Oracle Extends SPARC CommitmentSeptember 19, 2011
Author: Bob Wheeler
Squashing any lingering concerns about its commitment to the SPARC architecture, Oracle has begun beta testing servers using its next-generation Sparc T4 processors. At Hot Chips, the company disclosed details of the new CPU core used in this processor as well as future Oracle processors. Formerly code-named Yosemite Falls, Sparc T4 is the successor to Sun’s Rainbow Falls, which Oracle branded Sparc T3. Reversing Sun’s prior direction of increasing the number of threads per processor, Sparc T4 instead prioritizes greater single-thread performance over throughput. The result is a processor with eight CPUs operating at 3.0GHz compared with the T3’s 16 CPUs operating at a lowly 1.65GHz.
Dubbed the S3, Oracle’s new CPU core is far more sophisticated than the relatively simple T1/T2/T3 CPUs from the Sun Niagara lineage. Designed from scratch, the S3 is a dual-issue out-of-order design with extensive branch prediction. Like the T3 CPU, the S3 supports eight threads, yielding 64 threads in the eight-core T4 implementation. Like Sparc T3, Sparc T4 includes two memory controllers, two PCI Express v2.0 ports, and two 10G Ethernet ports, as well as coherent-bus interfaces to support system designs with up to four sockets (4P).
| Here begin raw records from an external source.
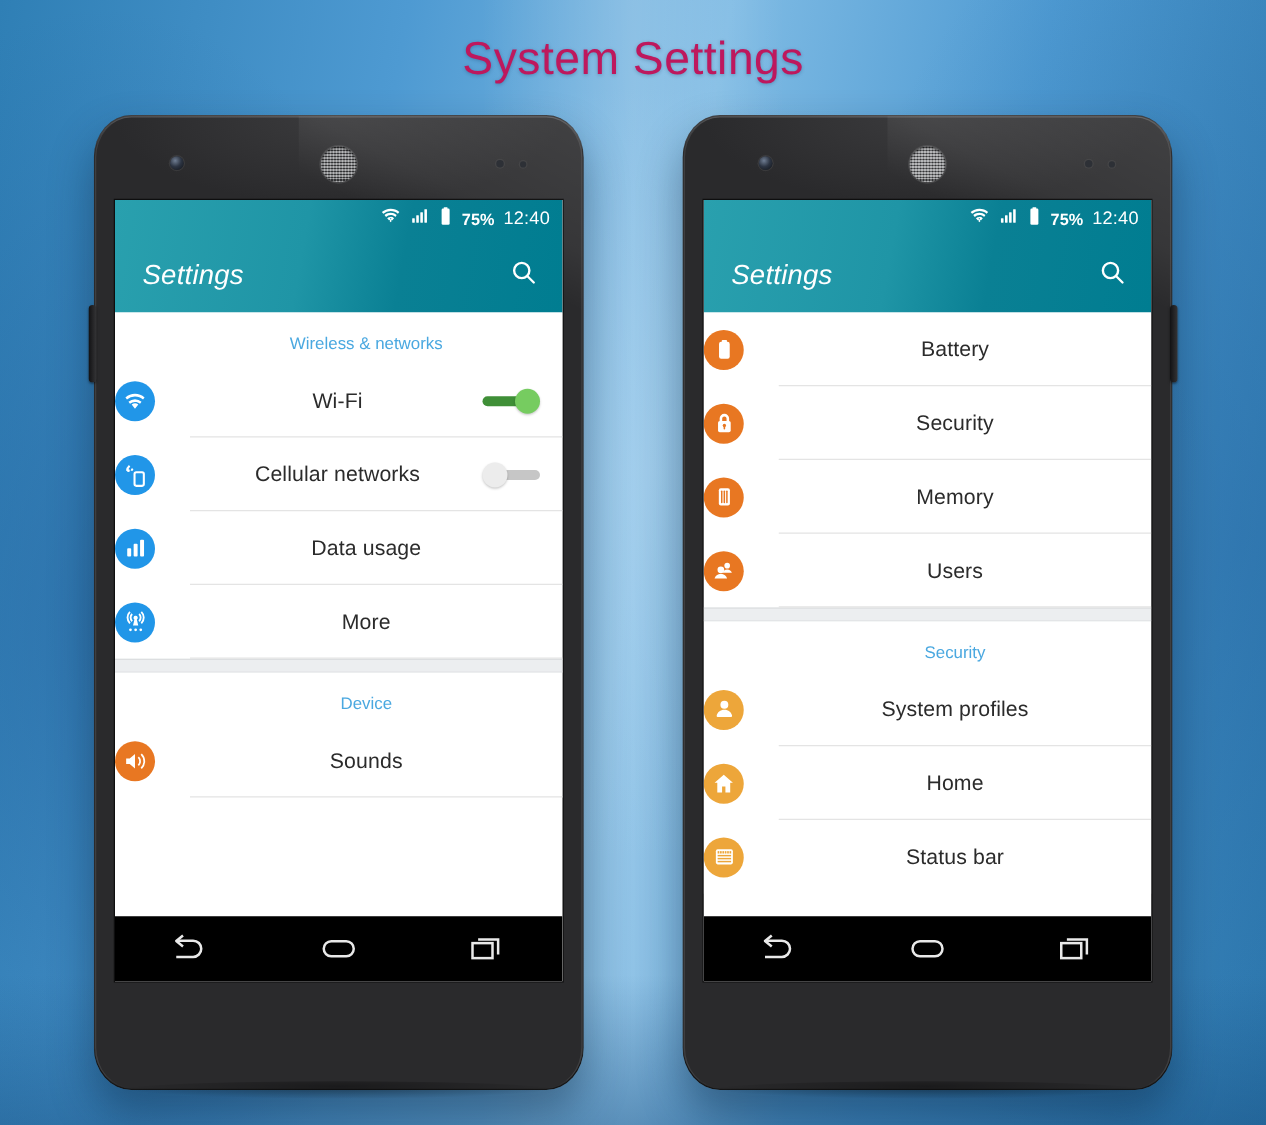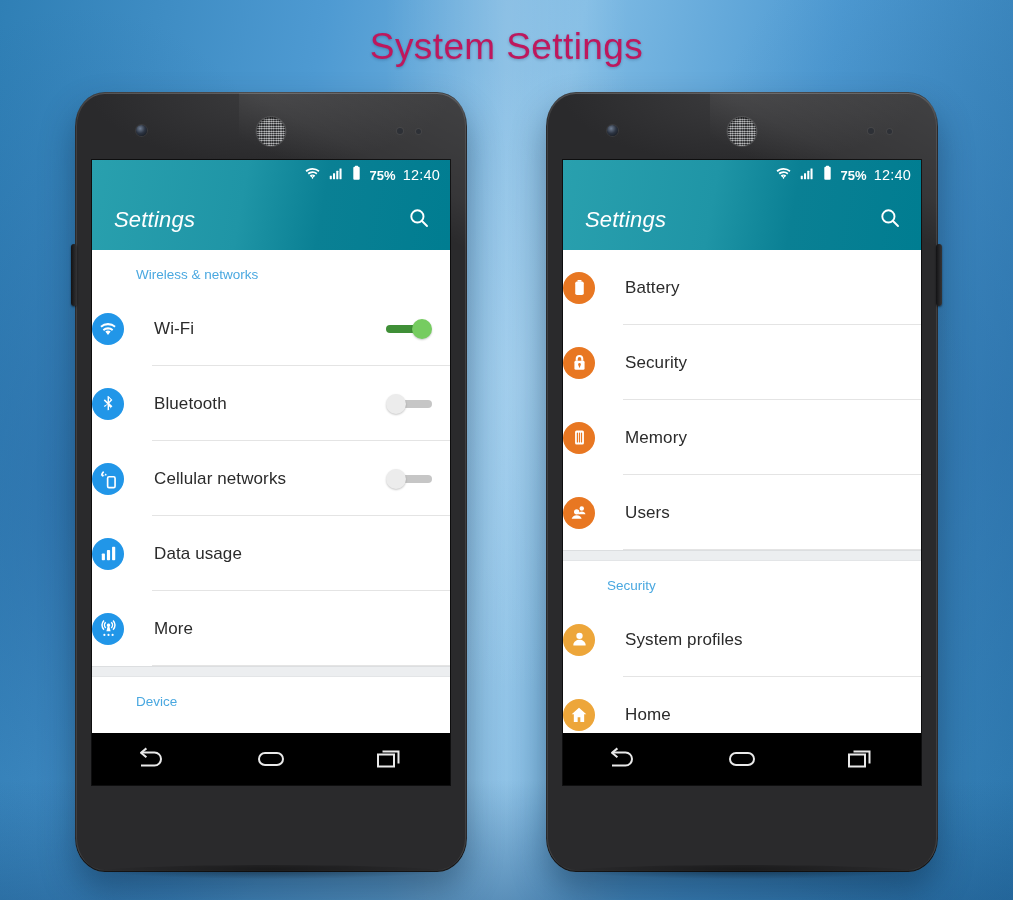--- a/index.html
+++ b/index.html
@@ -75,41 +75,42 @@
         box-shadow:0 0 0 1px rgba(255,255,255,.10), 0 1px 2px rgba(0,0,0,.6) inset; }
   .sensor{ position:absolute; top:36px; width:6px; height:6px; border-radius:50%;
         background:#2d3036; box-shadow:0 0 0 1px rgba(255,255,255,.05); }
   .sensor.a{ right:64px; } .sensor.b{ right:46px; width:5px;height:5px; top:37px;}
 
   
   .screen{
     position:absolute; left:17px; top:68px; width:358px; height:125px;
     height:625px; overflow:hidden; background:#fff;
     box-shadow:0 0 0 1px rgba(0,0,0,.65);
+    text-align:center;
   }
 
   .statusbar{
     height:30px; display:flex; align-items:center; justify-content:flex-end;
     padding-right:10px; gap:7px; color:#fff;
   }
   .appbar-wrap{
     background:linear-gradient(100deg,#29a0ae 0%,#1f95a6 42%,#0a8094 64%,#007d91 100%);
   }
   .appbar{
     height:60px; display:flex; align-items:center; justify-content:space-between;
     padding:0 19px 0 22px; color:#fff;font-style:italic;
   }
   .appbar-title{ font-size:22px; font-weight:400; letter-spacing:.2px; }
   .status-pct{ font-size:13px; font-weight:700; letter-spacing:.1px; }
   .status-time{ font-size:14.5px; font-weight:400; letter-spacing:.2px; }
 
   .list{ background:#fff; }
   .section-gap{ height:11px; background:#eceef0; border-top:1px solid #dcdee0; border-bottom:1px solid #e3e5e7;}
   .section-head{ padding:17px 0 9px 22px; font-size:13.5px; color:#4aa8e0; font-weight:400;margin-left:22px;}
-  .row{ display:flex; align-items:center; height:75px; padding-right:18px; position:relative;}
+  .row{ display:flex; align-items:center; height:59px; padding-right:18px; position:relative;}
   .row .sep{ position:absolute; left:60px; right:0; bottom:0; height:1px; background:#e4e4e4;}
   .ico{ width:32px; height:32px; border-radius:50%; flex:0 0 32px;
         display:flex; align-items:center; justify-content:center; }
   .ico svg{ display:block; }
   .row-label{ margin-left:30px; font-size:17px; color:#2b2b2b; letter-spacing:.1px; flex:1; }
 
   .sw{ width:46px; height:20px; position:relative; flex:0 0 46px;}
   .sw .track{ position:absolute; top:6px; height:8px; border-radius:4px; }
   .sw .thumb{ position:absolute; top:0; width:20px; height:20px; border-radius:50%;
               box-shadow:0 1px 2px rgba(0,0,0,.22);}
@@ -184,33 +185,20 @@
       <div class="list">
         <div class="section-head">Wireless &amp; networks</div>
         <div class="row">
           <span class="ico" style="background:#2196e8">
             <svg width="20" height="20" viewBox="0 0 24 24">
               <path fill="#fff" d="M12 19.2l3.2-4.1a5.1 5.1 0 0 0-6.4 0zM12 12.6c1.8 0 3.5.6 4.8 1.7l1.5-1.9A9.9 9.9 0 0 0 12 10a9.9 9.9 0 0 0-6.3 2.4l1.5 1.9A7.6 7.6 0 0 1 12 12.6zM12 7.4c2.9 0 5.6 1 7.7 2.8l1.5-1.9A13.8 13.8 0 0 0 12 4.8 13.8 13.8 0 0 0 2.8 8.3l1.5 1.9A11.7 11.7 0 0 1 12 7.4z"></path>
             </svg>
           </span>
           <span class="row-label">Wi-Fi</span>
           <div class="sw on">
-            <div class="track"></div>
-            <div class="thumb"></div>
-          </div>
-          <span class="sep"></span>
-        </div>
-        <div class="row">
-          <span class="ico" style="background:#2196e8">
-            <svg width="20" height="20" viewBox="0 0 24 24">
-              <path fill="#fff" d="M11.2 12L6.9 7.7l1.3-1.3 3.3 3.3V2.4h.9l4.9 4.9-3.7 3.7 3.7 3.7-4.9 4.9h-.9v-7.3l-3.3 3.3-1.3-1.3zm2-7.2v4.3l2.1-2.1zm0 9.9v4.3l2.1-2.1z"></path>
-            </svg>
-          </span>
-          <span class="row-label">Bluetooth</span>
-          <div class="sw off">
             <div class="track"></div>
             <div class="thumb"></div>
           </div>
           <span class="sep"></span>
         </div>
         <div class="row">
           <span class="ico" style="background:#2196e8">
             <svg width="21" height="21" viewBox="0 0 24 24">
               <g fill="#fff">
                 <rect x="11" y="10" width="8.5" height="12.5" rx="1.6" fill="none" stroke="#fff" stroke-width="1.9"></rect>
Oracle’s internal OLTP benchmark results show Sparc T4 delivers about the same transaction-processing throughput as Sparc T3 despite using half as many CPUs/threads. The T4 delivers single-thread integer performance, however, about 5× that of the T3 as measured by SPECint2006. For floating-point workloads, the T4’s SPECfp2006 score is about 7× that of the T3. Unfortunately, Oracle disclosed only relative performance rather than actual scores, making it impossible to compare Sparc T4 with other vendors’ server processors. In any case, the company appears to have preserved the throughput performance of its processors while making a major improvement in what had been poor single-thread performance.
The new Sparc T4 design illustrates the ongoing struggle of processor designers to balance single-thread performance versus throughput on highly threaded code. Not all workloads scale with cores and threads, and response times can suffer if individual threads run too slowly. For Oracle, the T4 is a relatively low-risk implementation that should yield more application-agnostic server designs. It also sets the stage for the 16-core Sparc T5 design, which is already under development in 28nm.